§ Task item
Apart from the images, reproduce every record word for word.

(Before-and-after change records)
- - -

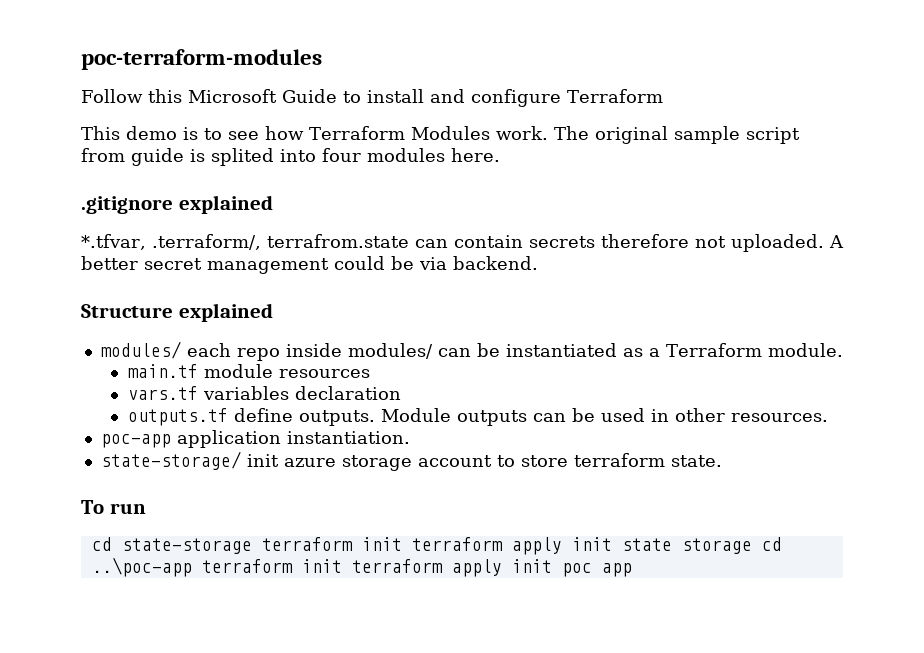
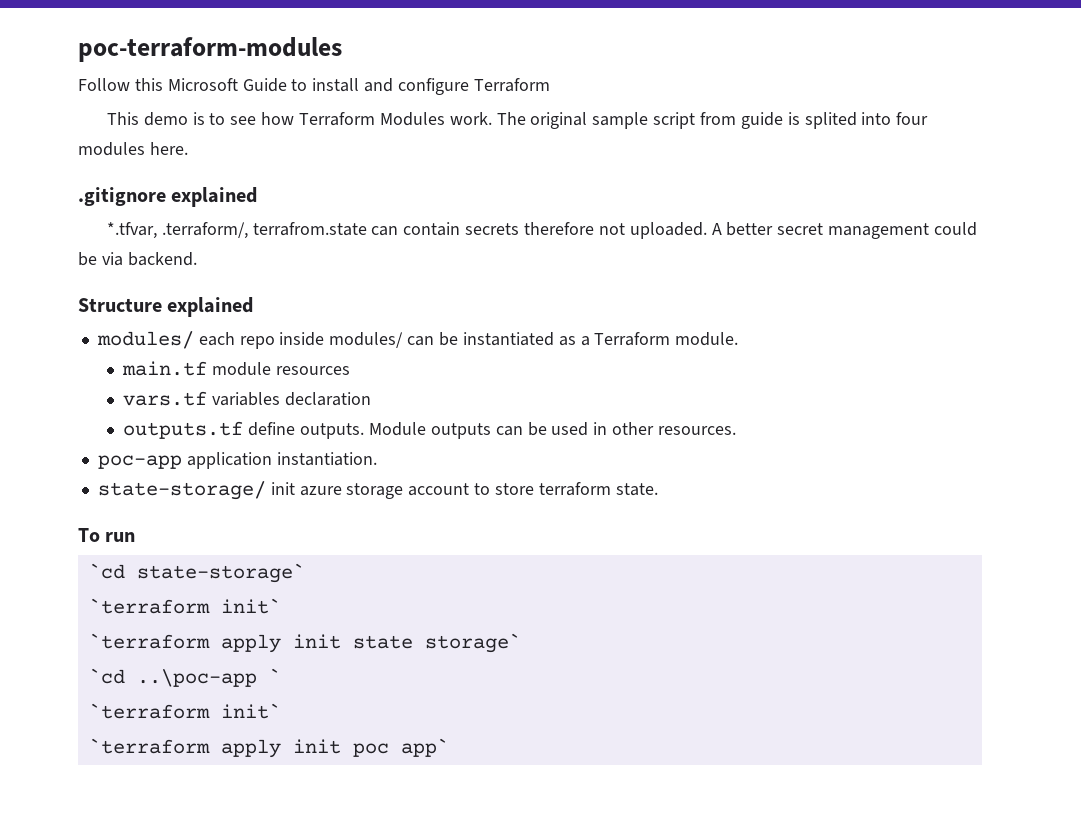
- cd state-storage terraform init terraform apply init state storage cd ..\poc-app terraform init terraform apply init poc app
+ `cd state-storage`
+ `terraform init`
+ `terraform apply init state storage`
+ `cd ..\poc-app `
+ `terraform init`
+ `terraform apply init poc app`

- - -

§ Output below
- cd state-storage terraform init terraform apply init state storage cd ..\poc-app terraform init terraform apply init poc app
+ `cd state-storage`
+ `terraform init`
+ `terraform apply init state storage`
+ `cd ..\poc-app `
+ `terraform init`
+ `terraform apply init poc app`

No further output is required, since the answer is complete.